ASSIGNMENT:
From start to end, write out the following data exactly, apart from its images.

##### MATERIAL TO PROCESS

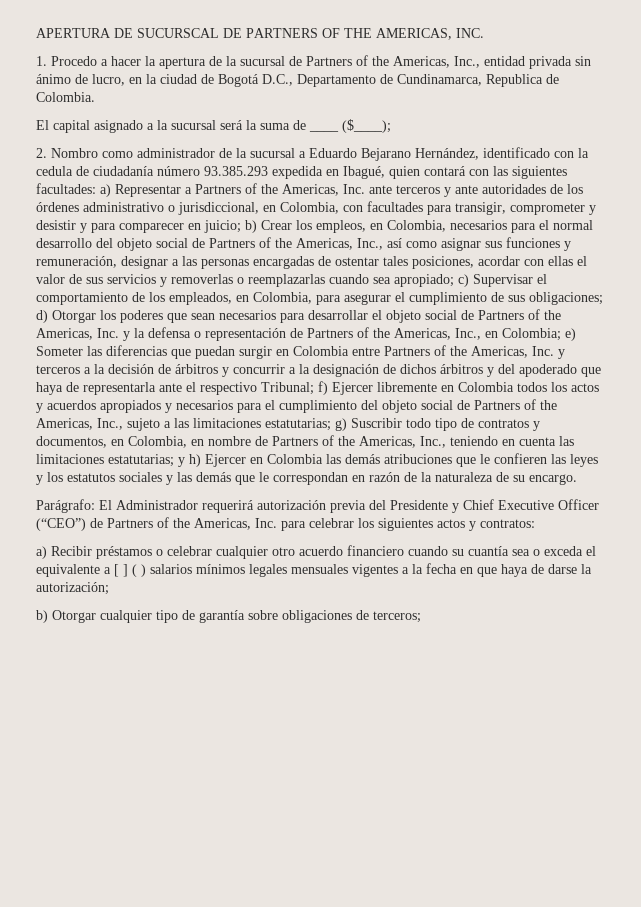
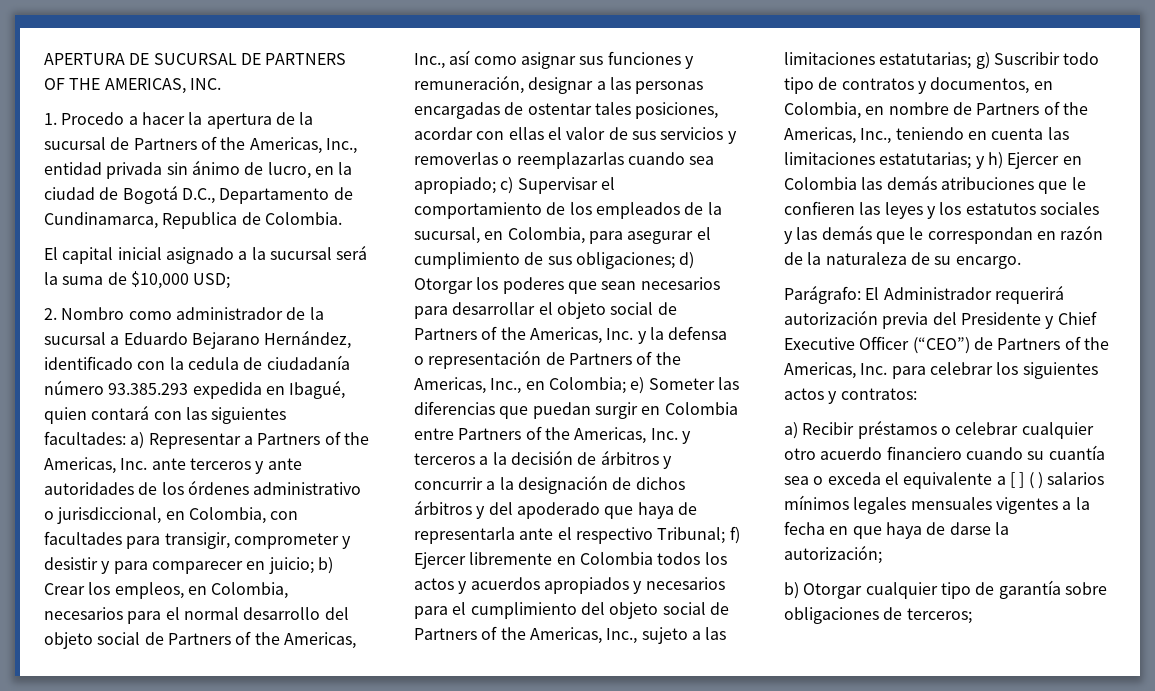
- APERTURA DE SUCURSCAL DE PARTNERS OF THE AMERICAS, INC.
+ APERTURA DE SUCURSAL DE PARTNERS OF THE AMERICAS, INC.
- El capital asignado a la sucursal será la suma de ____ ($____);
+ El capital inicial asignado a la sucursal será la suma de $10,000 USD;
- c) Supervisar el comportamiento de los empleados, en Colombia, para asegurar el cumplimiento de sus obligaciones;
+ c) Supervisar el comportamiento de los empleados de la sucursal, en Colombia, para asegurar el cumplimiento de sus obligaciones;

##########

RESPONSE:
- APERTURA DE SUCURSCAL DE PARTNERS OF THE AMERICAS, INC.
+ APERTURA DE SUCURSAL DE PARTNERS OF THE AMERICAS, INC.
- El capital asignado a la sucursal será la suma de ____ ($____);
+ El capital inicial asignado a la sucursal será la suma de $10,000 USD;
- c) Supervisar el comportamiento de los empleados, en Colombia, para asegurar el cumplimiento de sus obligaciones;
+ c) Supervisar el comportamiento de los empleados de la sucursal, en Colombia, para asegurar el cumplimiento de sus obligaciones;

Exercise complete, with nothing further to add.